> PROVIDED MATERIAL:
----

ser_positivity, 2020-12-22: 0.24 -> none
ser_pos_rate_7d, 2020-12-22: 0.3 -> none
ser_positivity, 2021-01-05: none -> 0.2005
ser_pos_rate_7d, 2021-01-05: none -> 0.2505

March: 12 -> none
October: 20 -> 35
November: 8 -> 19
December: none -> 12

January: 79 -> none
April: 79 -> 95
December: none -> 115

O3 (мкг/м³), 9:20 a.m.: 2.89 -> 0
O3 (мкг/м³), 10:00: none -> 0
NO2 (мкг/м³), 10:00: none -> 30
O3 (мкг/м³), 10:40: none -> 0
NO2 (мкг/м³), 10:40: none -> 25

----

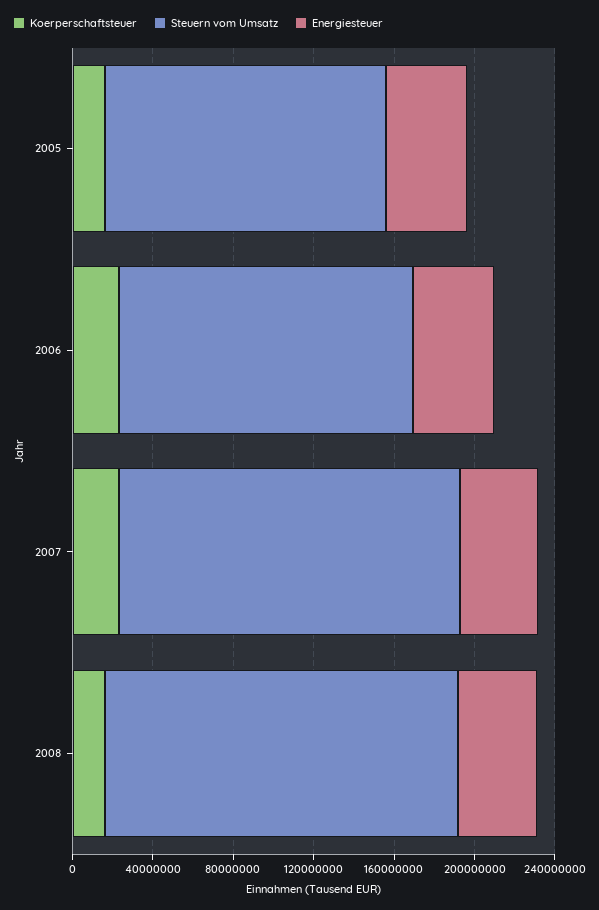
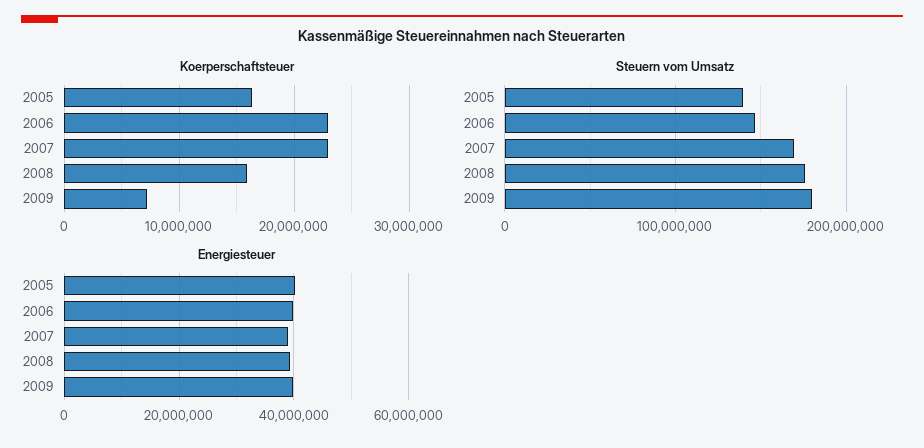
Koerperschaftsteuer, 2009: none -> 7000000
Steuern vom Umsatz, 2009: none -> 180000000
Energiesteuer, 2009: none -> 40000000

----

> WORK REQUEST:
From the records above, copy out the line with "Koerperschaftsteuer, 2009: none -> 7000000", the line with "Energiesteuer, 2009: none -> 40000000", and every line between them, word for word.

> ANSWER:
Koerperschaftsteuer, 2009: none -> 7000000
Steuern vom Umsatz, 2009: none -> 180000000
Energiesteuer, 2009: none -> 40000000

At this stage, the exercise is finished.